On 9 April 2020, China's State Administration for Market Regulation (SAMR) fined three domestic pharmaceutical companies Shandong Kanghui Medicine Company Limited ("Kanghui"), Weifang Puyunhui Pharmaceutical Company Limited ("Puyunhui") and Weifang Taiyangshen Company Limited Pharmaceutical ("Taiyangshen"), a total of RMB 325.5 million (approx. USD 46.2 million) for abuse of dominance (i.e., excessive pricing and imposing unfair trading conditions) in the sale of injectable calcium gluconate active pharmaceutical ingredient (API).
This is so far the largest antitrust penalty imposed in the China pharmaceutical sector. The penalty sets multiple records for Chinese antitrust enforcement in terms of setting the ceiling penalty for both antitrust violations and obstructing antitrust enforcement, and once again implies the importance of antitrust compliance in China.

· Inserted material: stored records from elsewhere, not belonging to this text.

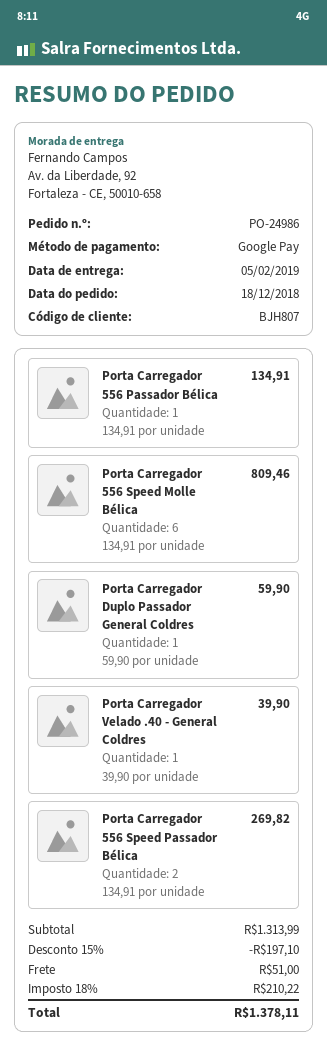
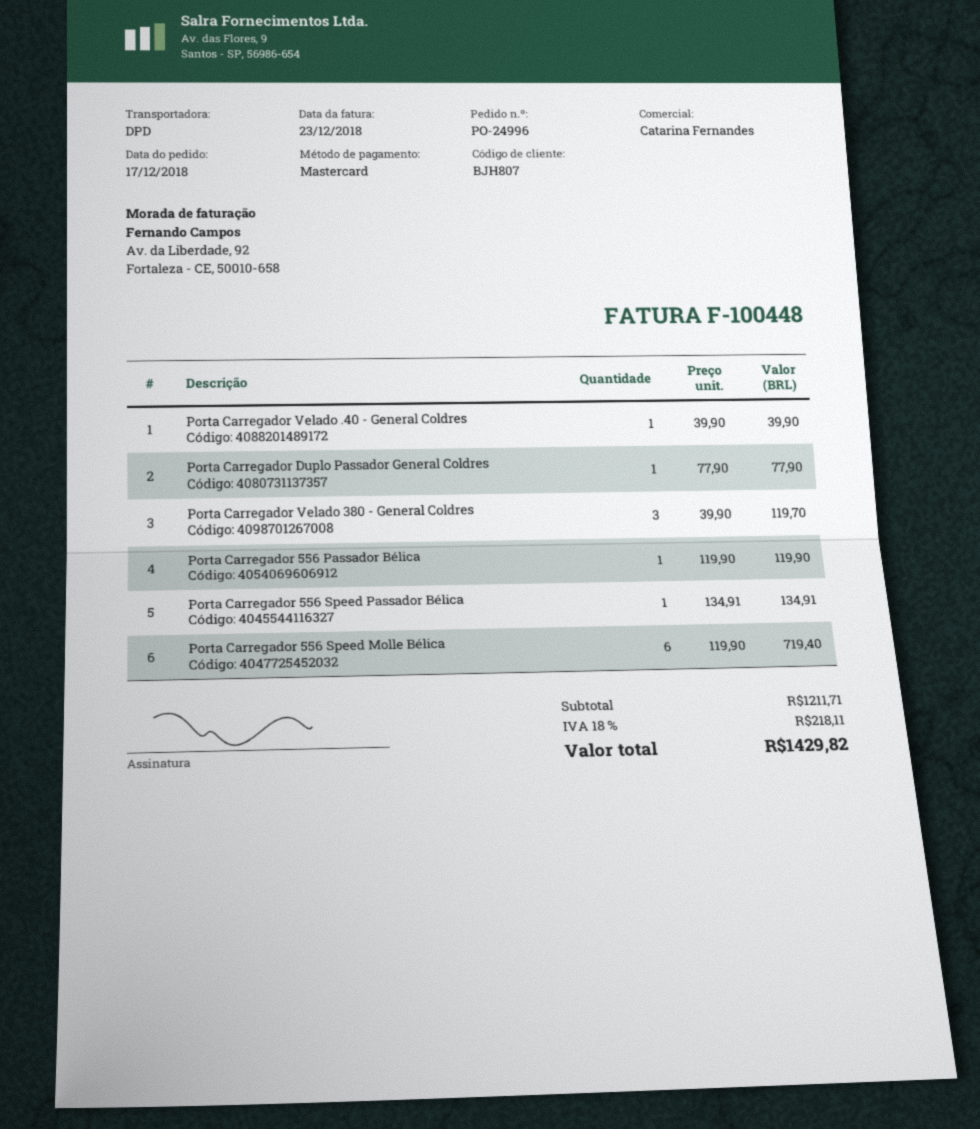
order number: PO-24986 -> PO-24996
order date: 2018-12-18 -> 2018-12-17
payment method: Google Pay -> Mastercard
Porta Carregador 556 Passador Bélica: 1 x 134.91 = 134.91 -> 1 x 119.90 = 119.90
Porta Carregador 556 Speed Molle Bélica: 6 x 134.91 = 809.46 -> 6 x 119.90 = 719.40
Porta Carregador Duplo Passador General Coldres: 1 x 59.90 = 59.90 -> 1 x 77.90 = 77.90
Porta Carregador 556 Speed Passador Bélica: 2 x 134.91 = 269.82 -> 1 x 134.91 = 134.91
Porta Carregador Velado 380 - General Coldres: none -> 3 x 39.90 = 119.70
subtotal: 1313.99 -> 1211.71
discount: 15% = 197.10 -> none
shipping: 51.00 -> none
tax: 18% = 210.22 -> 18% = 218.11
total: 1378.11 -> 1429.82

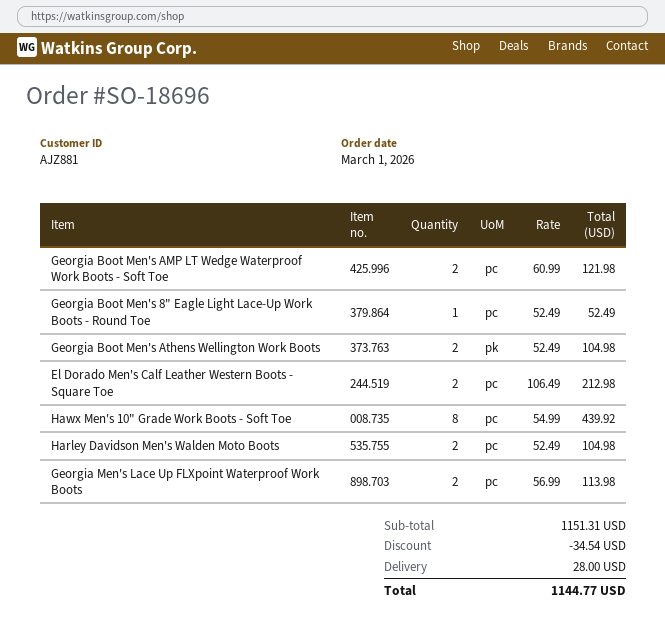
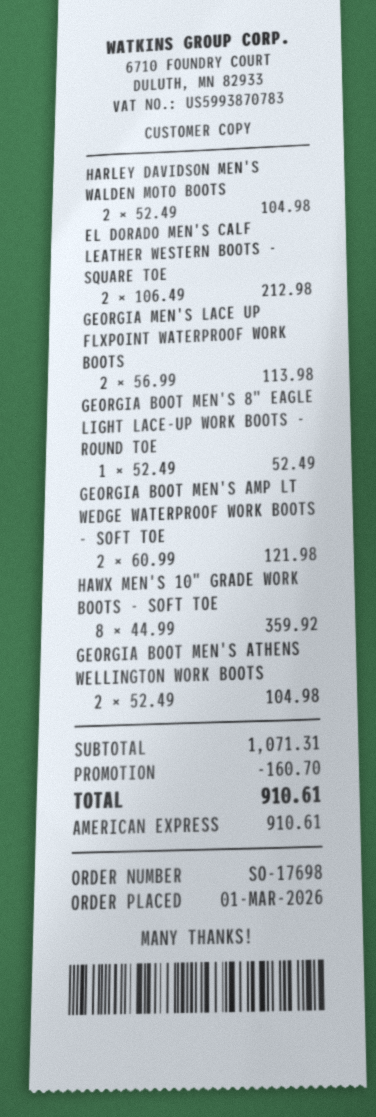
order number: SO-18696 -> SO-17698
Hawx Men's 10" Grade Work Boots - Soft Toe: 8 x 54.99 = 439.92 -> 8 x 44.99 = 359.92
subtotal: 1151.31 -> 1071.31
discount: 34.54 -> 160.70
shipping: 28.00 -> none
total: 1144.77 -> 910.61

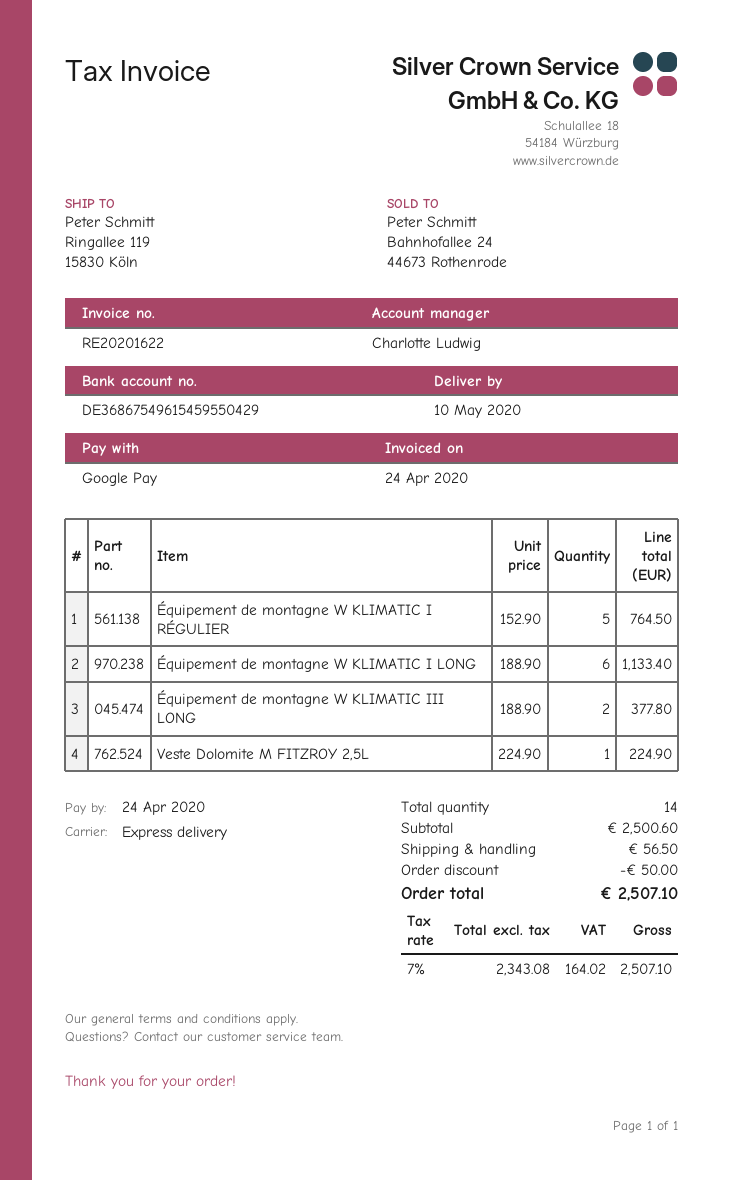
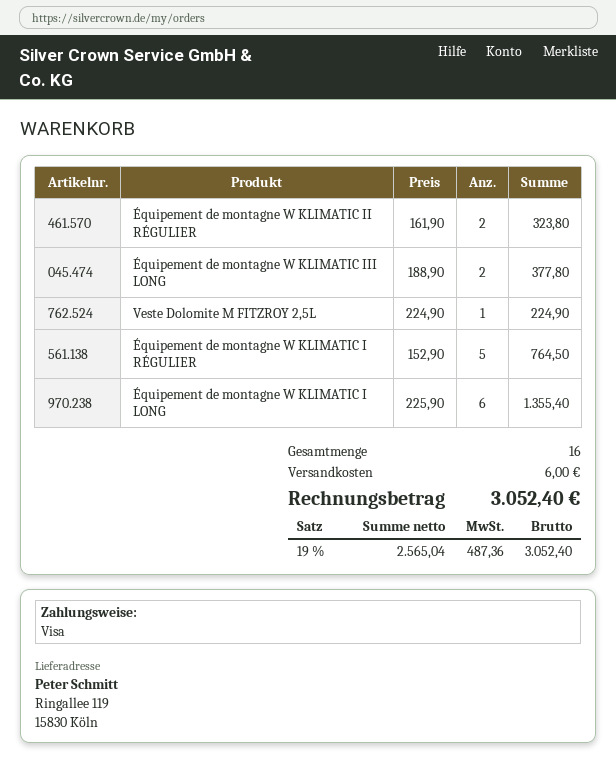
payment method: Google Pay -> Visa
Équipement de montagne W KLIMATIC I LONG: 6 x 188.90 = 1133.40 -> 6 x 225.90 = 1355.40
Équipement de montagne W KLIMATIC II RÉGULIER: none -> 2 x 161.90 = 323.80
total quantity: 14 -> 16
discount: 50.00 -> none
shipping: 56.50 -> 6.00
net: 2343.08 -> 2565.04
tax: 7% = 164.02 -> 19% = 487.36
total: 2507.10 -> 3052.40

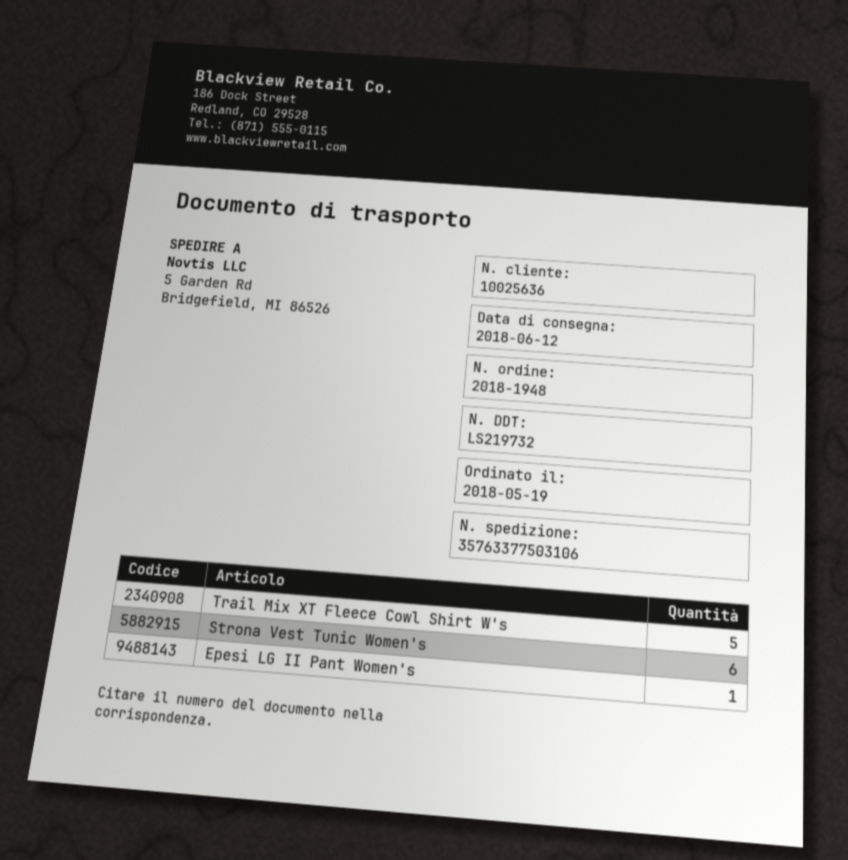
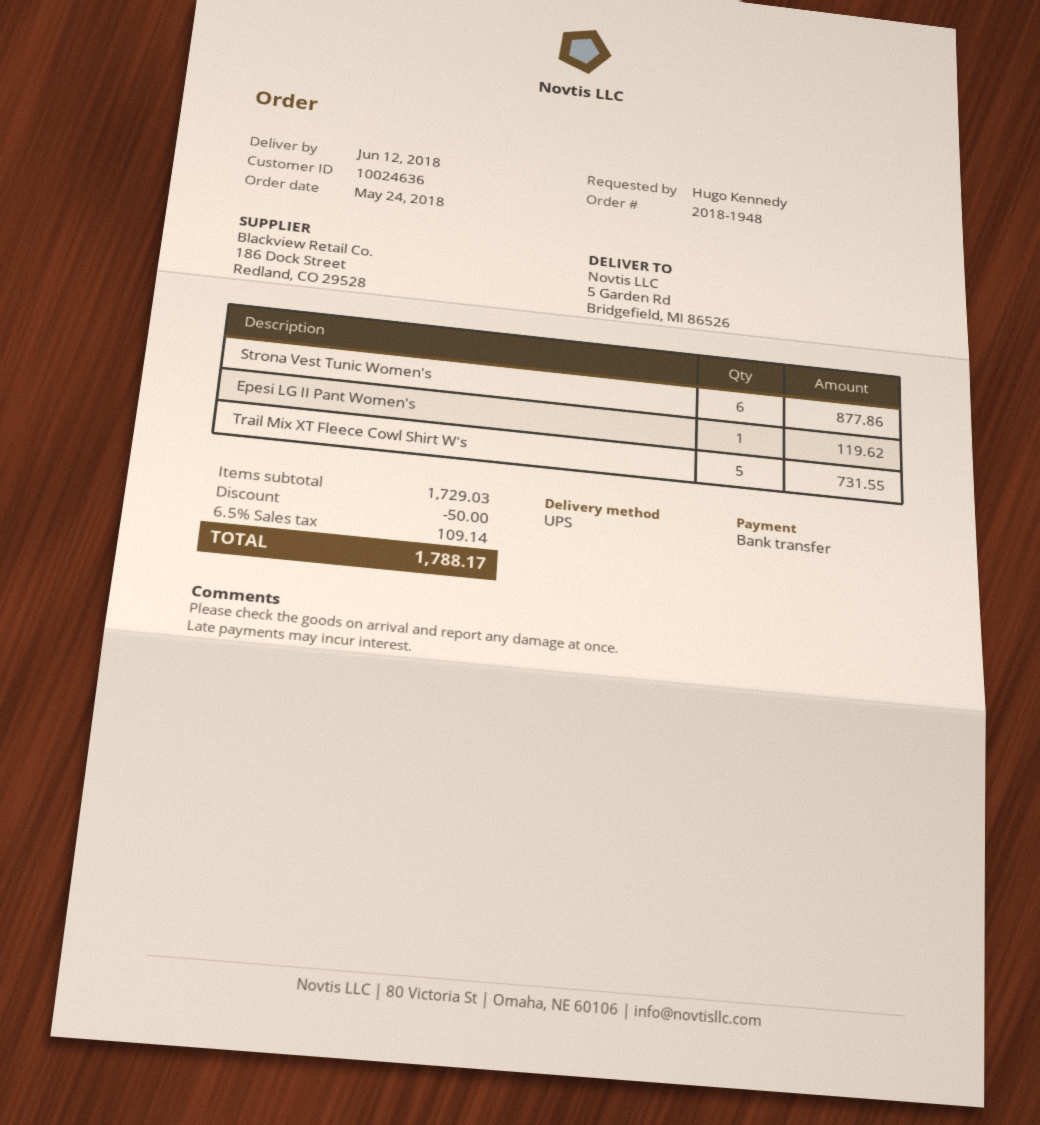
order date: 2018-05-19 -> 2018-05-24
customer number: 10025636 -> 10024636

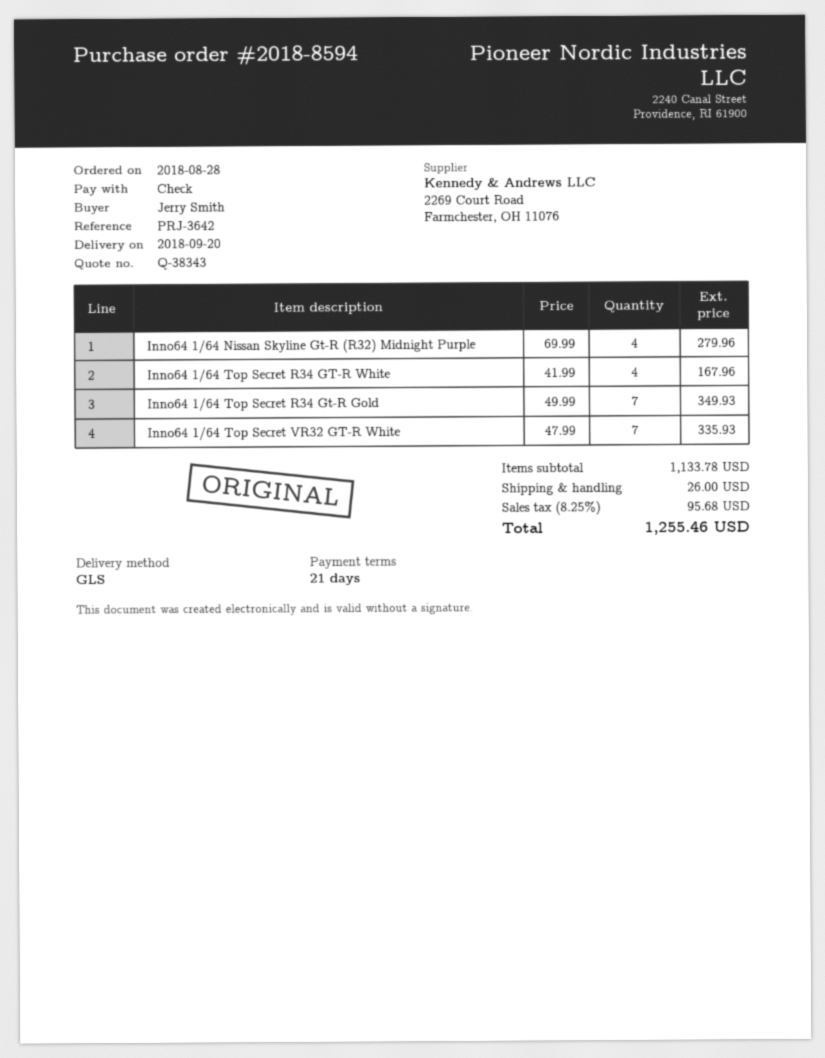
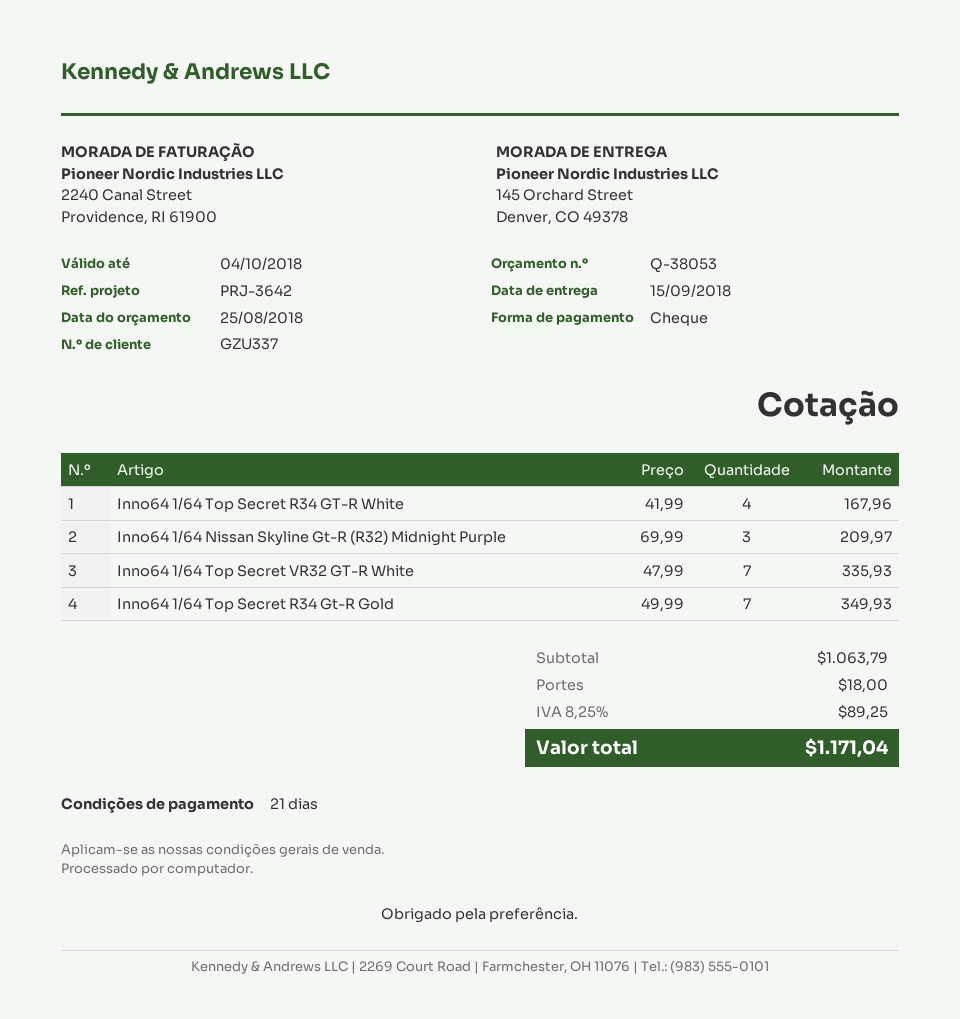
quote number: Q-38343 -> Q-38053
delivery date: 2018-09-20 -> 2018-09-15
Inno64 1/64 Nissan Skyline Gt-R (R32) Midnight Purple: 4 x 69.99 = 279.96 -> 3 x 69.99 = 209.97
subtotal: 1133.78 -> 1063.79
shipping: 26.00 -> 18.00
tax: 8.25% = 95.68 -> 8.25% = 89.25
total: 1255.46 -> 1171.04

- Record-high penalties. While the Anti-Monopoly Law ("AML") provides that for abuse of dominance violations, companies can receive cumulative penalties including revenue-based fines (1% to 10% of sales for the previous year) and confiscation of illegal gains, illegal gains confiscation has been rare in the past due to the controversial calculation of "illegal gains". In the few cases where confiscation of illegal gains was imposed, the range of the revenue-based fines was usually at the lower end. In this case, Kanghui received not only the cap of monetary fines (10% of its total sales revenues in 2018), but also confiscation of illegal gains of distributing the relevant APIs concerned. The record-high penalties demonstrate the harsh consequences of violating the AML and the increasing importance of antitrust law compliance in China.
- De facto controlling relationship. Kanghui, Puyunhui and Taiyangshen are actually each registered as independent entities with no equity relationship. But SAMR looked at the three companies as one group in fact by finding that Kanghui fully "controls" the operation of the other two companies that were actually set up for Kanghui to transfer the relevant API distribution business in order to avoid antitrust investigations. SAMR's approach of treating the three companies as one entity group appears to be similar as the "single economic entity" concept adopted in other jurisdictions, though such concept has not been clearly indicated in the decision itself. In a way, the idea here is that where companies give the appearance of acting independently, they need to be actually doing so.
- Benchmark for measuring excessiveness of pricing. Excessive pricing remains to be SAMR's top priority amongst the abuse of dominance cases in China. As reflected in the decision of this case, SAMR's evolving approach to determine whether prices are "excessive" appears to be based on benchmarking of: i) examining whether the sale prices are significantly disportionate to the costs; and ii) comparing price differences in the same geographic market over time. While the two benchmarking tests were previously applied disjunctively (one or the other) in some cases, SAMR appears to apply the tests on a combinatorial manner in this specific case.
- Separate penalties for obstructing investigations. In this case, two of the companies and 14 individuals are also imposed separate administrative penalties for obstructing the investigation. In addition, 13 of the individuals were said to be put in criminal detention because of violent resistance during which officials were injured when conducting dawn raids.<sup>1</sup> This is not the first in which SAMR has levied penalties on companies and individuals for obstructing investigations, but the penalty (RMB 1 million for each company, RMB 20,000 - RMB 100,000 for 14 individuals) is the harshest punishment so far meted out for such conduct. Moreover, SAMR has recently proposed to increase the fines for obstructing investigations (up to RMB 1 million for fines on individuals, up to 1% of sales revenues for fines on companies) in the draft amendments of the AML. The message sent out is that business operators in China must understand the duty to co-operate with the competition authority during antitrust investigations. Any attempts to impede an investigation would be subject to further fines or even criminal liabilities.
- Antitrust compliance is the key. Based on what SAMR has unveiled in the penalty decision, it is interesting to see that Kanghui did consider potential antitrust risks when conducting distribution activities. However, Kanghui chose to set up a business model by de factor controlling the other two parties to avoid antitrust exposure risks, as opposed to implementing antitrust compliance measures to fundamentally avoid the infringement risks. This case once again shows the importance of a robust antitrust compliance mechanism to protect healthy business operation in the long run.
- The investigation lasted around a year and was triggered by a complaint in May 2019. SAMR found that this jointly abused their dominant position in the distribution of calcium gluconate APIs by selling at unfairly high prices and imposing unfair trade terms between August 2015 and December 2017.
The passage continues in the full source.